> **Exercise aim**: Where the line containing "(229, 371) none" appears in the entries below, start there and print only that line and every line after it, exactly, through the end, excluding pictures.

[Content revision data]
___

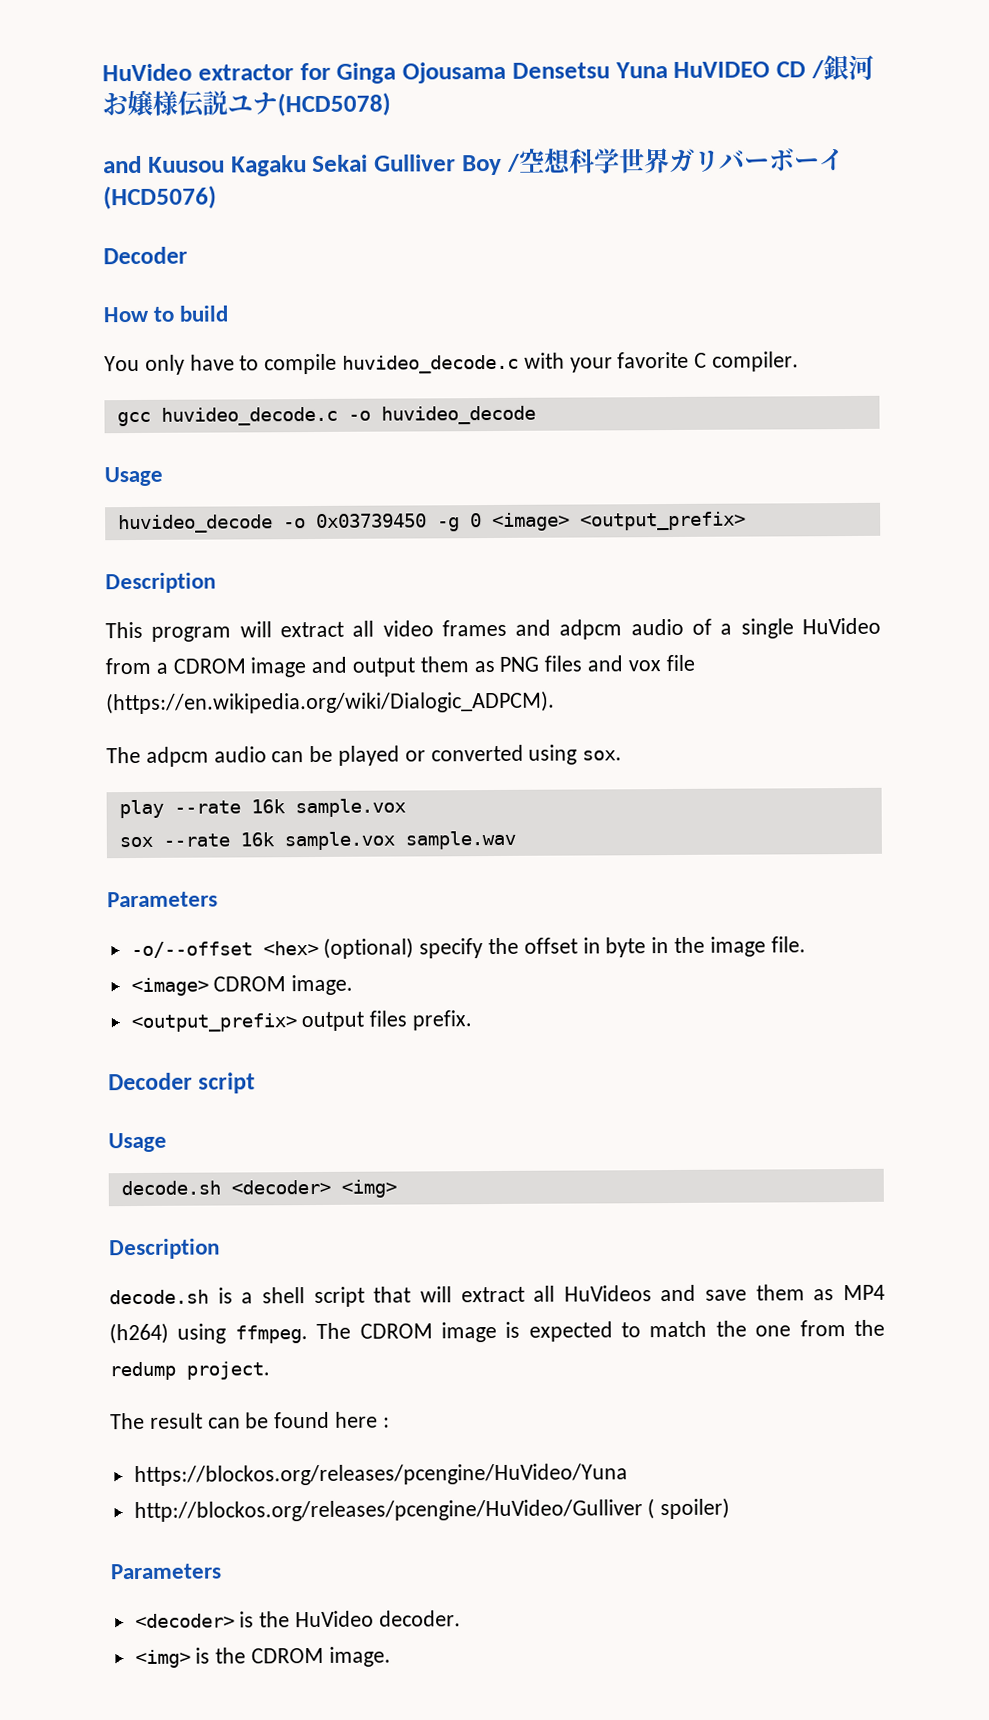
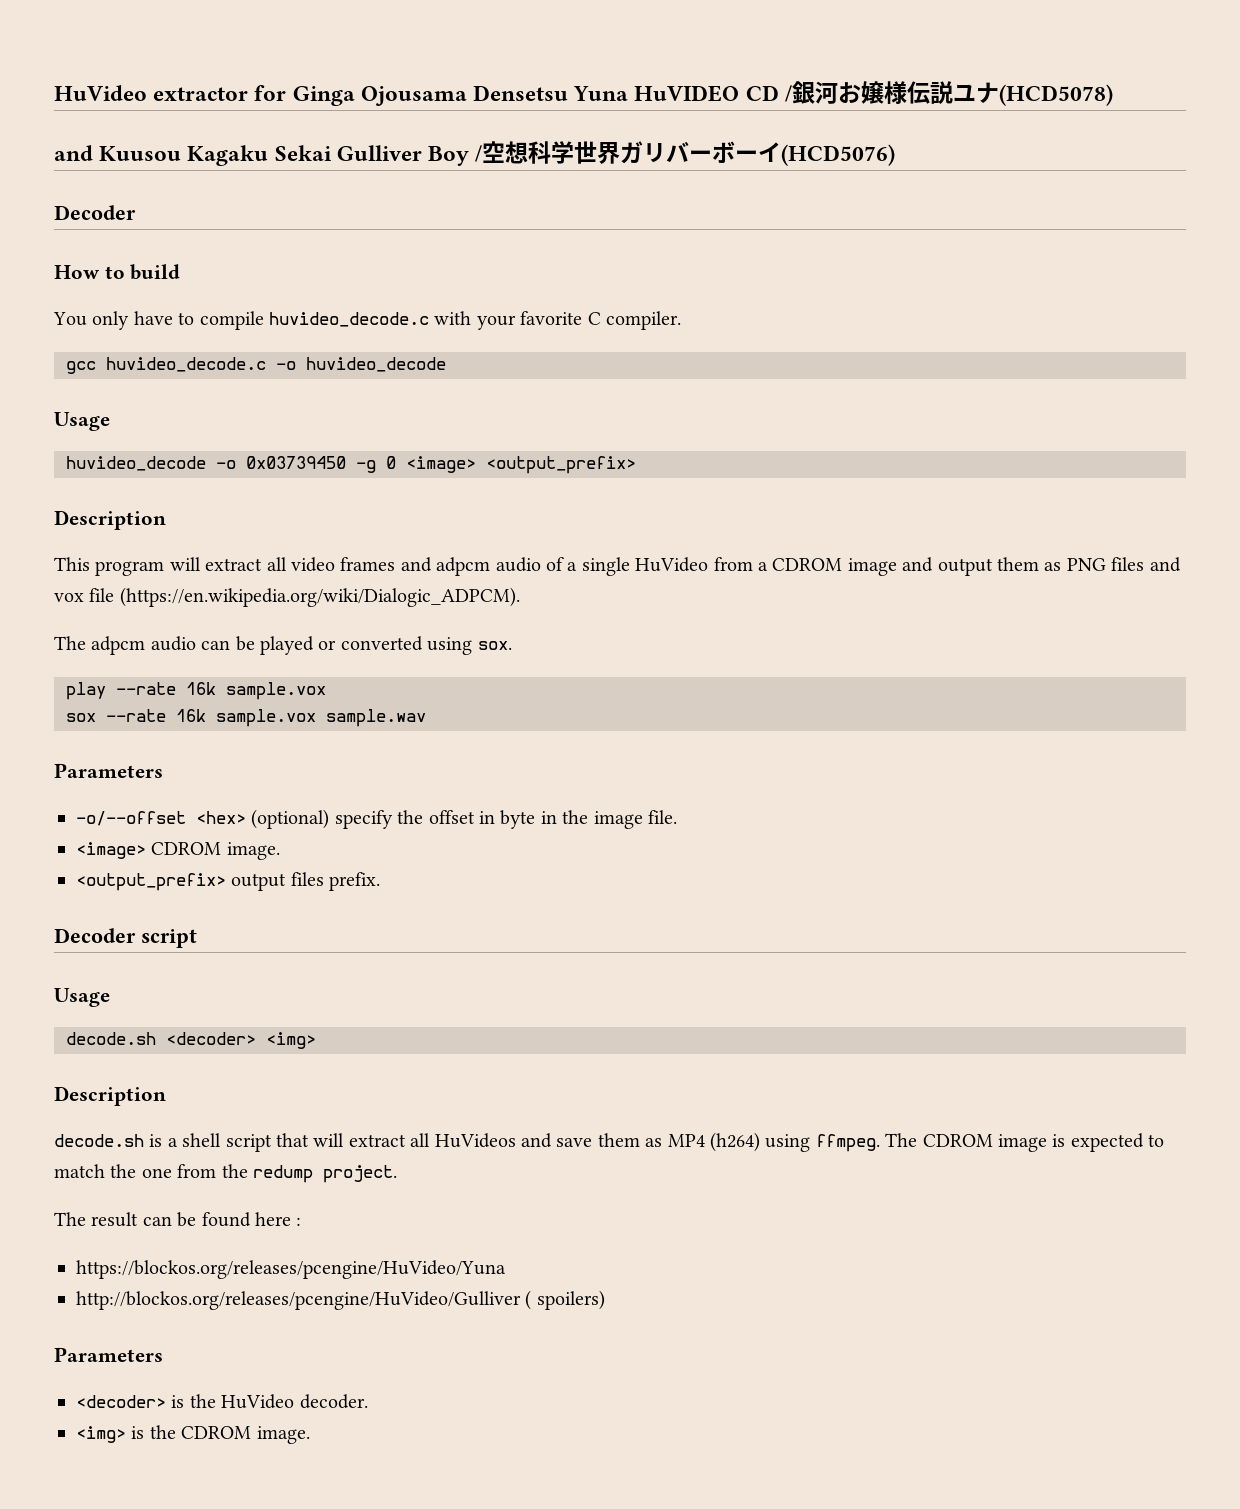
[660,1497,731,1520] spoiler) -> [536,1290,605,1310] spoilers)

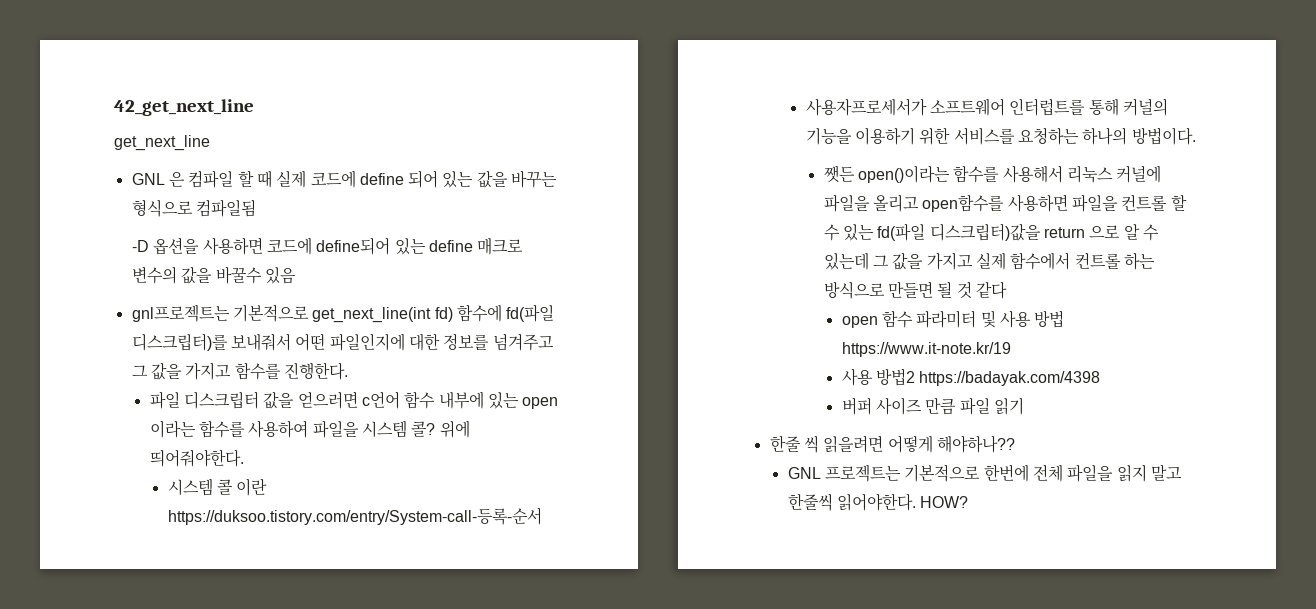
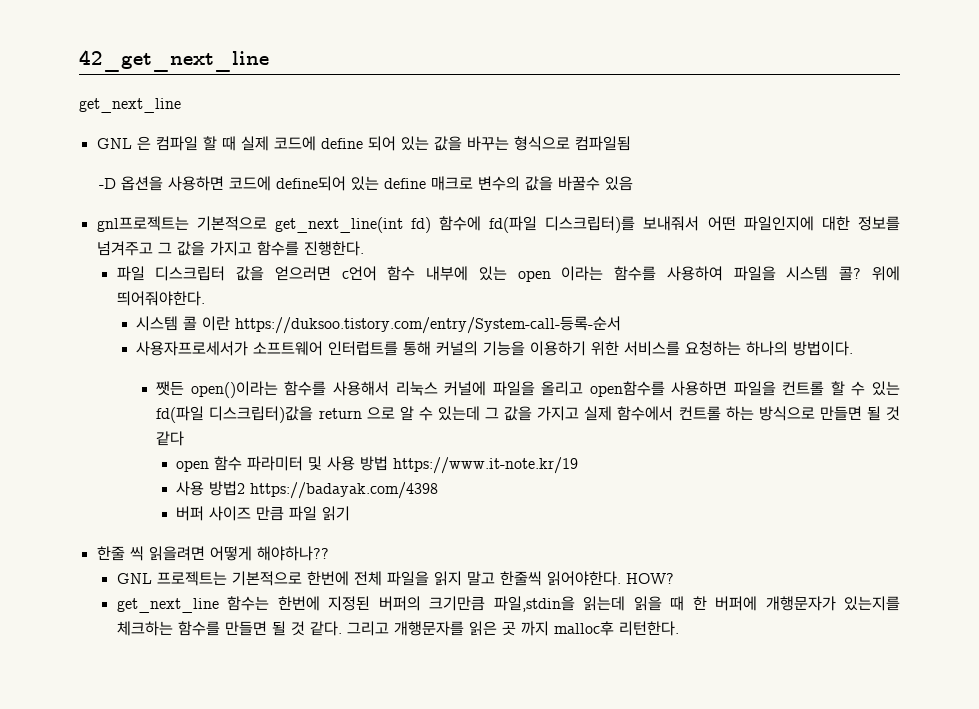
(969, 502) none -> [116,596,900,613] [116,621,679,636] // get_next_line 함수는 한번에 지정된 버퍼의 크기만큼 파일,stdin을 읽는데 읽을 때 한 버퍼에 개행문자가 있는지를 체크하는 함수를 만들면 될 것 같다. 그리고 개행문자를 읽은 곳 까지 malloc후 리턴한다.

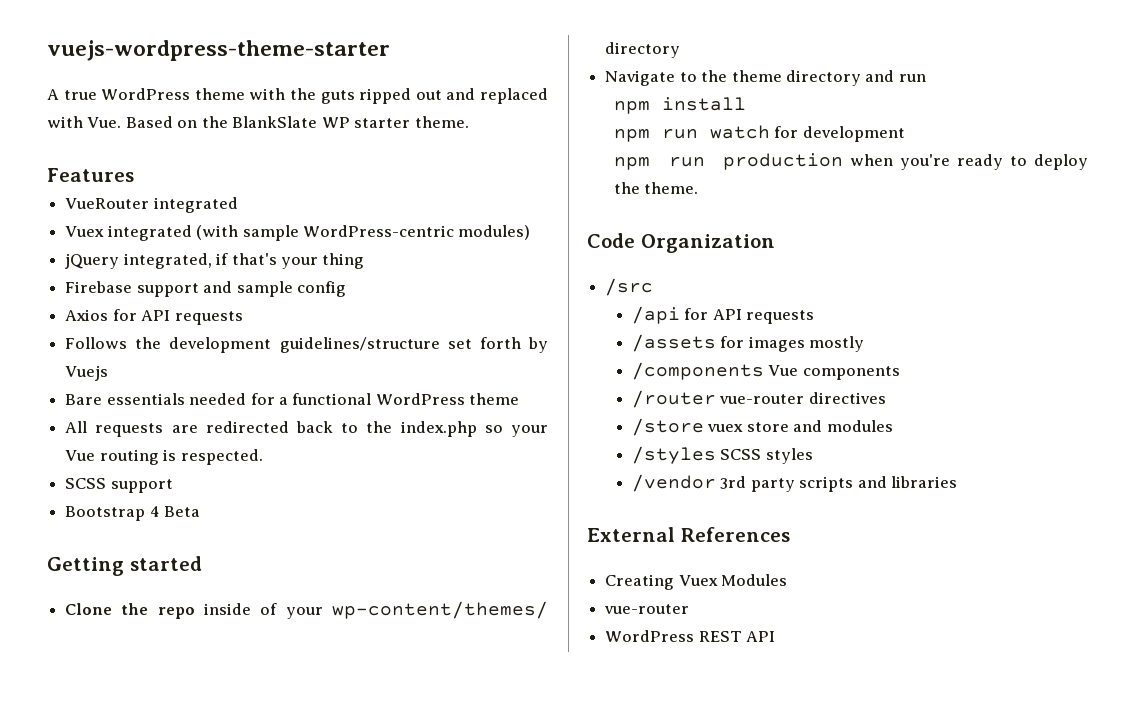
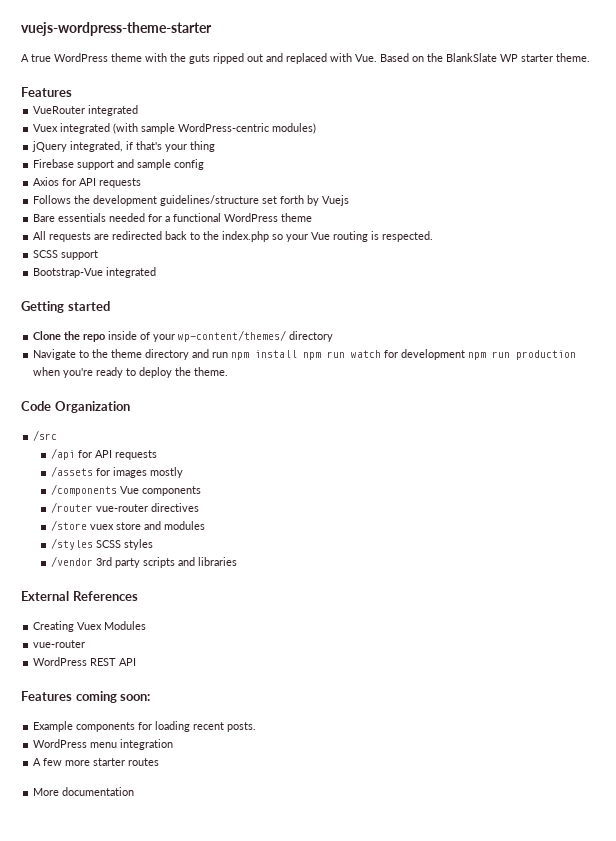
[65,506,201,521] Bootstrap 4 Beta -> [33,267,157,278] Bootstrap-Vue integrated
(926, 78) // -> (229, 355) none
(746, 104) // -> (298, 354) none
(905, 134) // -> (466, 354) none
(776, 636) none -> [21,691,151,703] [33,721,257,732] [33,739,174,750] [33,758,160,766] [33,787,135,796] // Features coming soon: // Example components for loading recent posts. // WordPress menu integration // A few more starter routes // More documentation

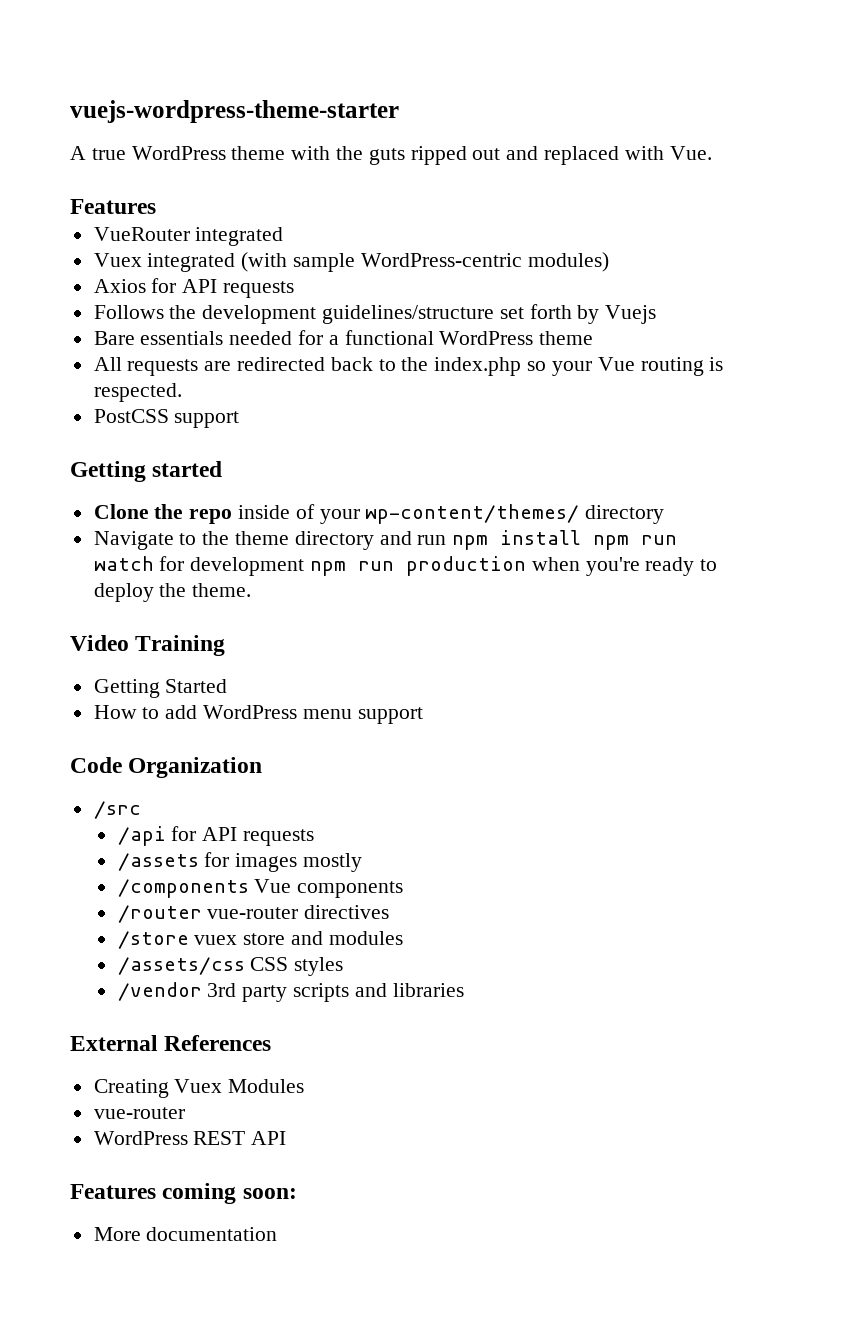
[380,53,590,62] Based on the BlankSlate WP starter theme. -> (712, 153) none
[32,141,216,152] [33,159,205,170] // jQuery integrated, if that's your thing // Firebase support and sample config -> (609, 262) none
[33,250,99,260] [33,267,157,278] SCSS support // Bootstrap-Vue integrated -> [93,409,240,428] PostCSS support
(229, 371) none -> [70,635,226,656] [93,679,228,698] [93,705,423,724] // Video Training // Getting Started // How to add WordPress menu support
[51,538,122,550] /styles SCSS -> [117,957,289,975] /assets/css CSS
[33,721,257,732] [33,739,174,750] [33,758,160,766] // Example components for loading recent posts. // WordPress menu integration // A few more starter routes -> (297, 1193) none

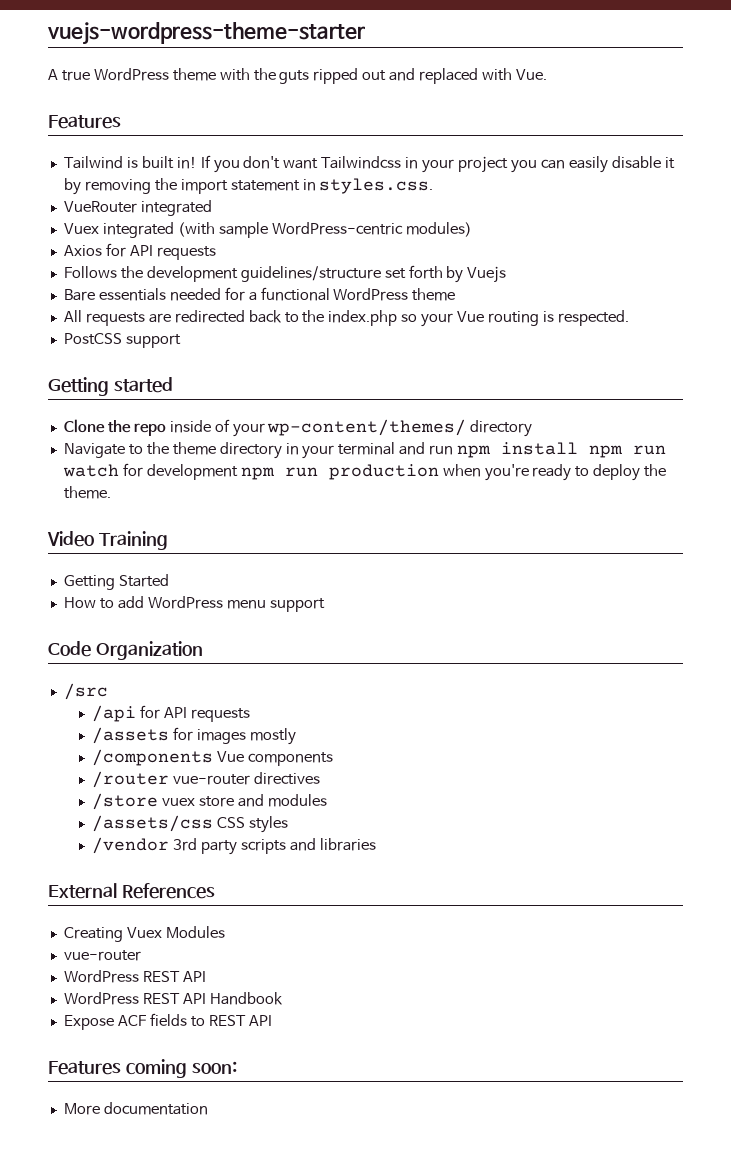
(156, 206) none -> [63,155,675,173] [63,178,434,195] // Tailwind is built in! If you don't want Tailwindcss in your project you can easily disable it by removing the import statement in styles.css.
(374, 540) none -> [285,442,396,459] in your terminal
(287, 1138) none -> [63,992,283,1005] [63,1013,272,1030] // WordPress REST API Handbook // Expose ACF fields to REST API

___

> **Output for this exercise**:
(229, 371) none -> [70,635,226,656] [93,679,228,698] [93,705,423,724] // Video Training // Getting Started // How to add WordPress menu support
[51,538,122,550] /styles SCSS -> [117,957,289,975] /assets/css CSS
[33,721,257,732] [33,739,174,750] [33,758,160,766] // Example components for loading recent posts. // WordPress menu integration // A few more starter routes -> (297, 1193) none

(156, 206) none -> [63,155,675,173] [63,178,434,195] // Tailwind is built in! If you don't want Tailwindcss in your project you can easily disable it by removing the import statement in styles.css.
(374, 540) none -> [285,442,396,459] in your terminal
(287, 1138) none -> [63,992,283,1005] [63,1013,272,1030] // WordPress REST API Handbook // Expose ACF fields to REST API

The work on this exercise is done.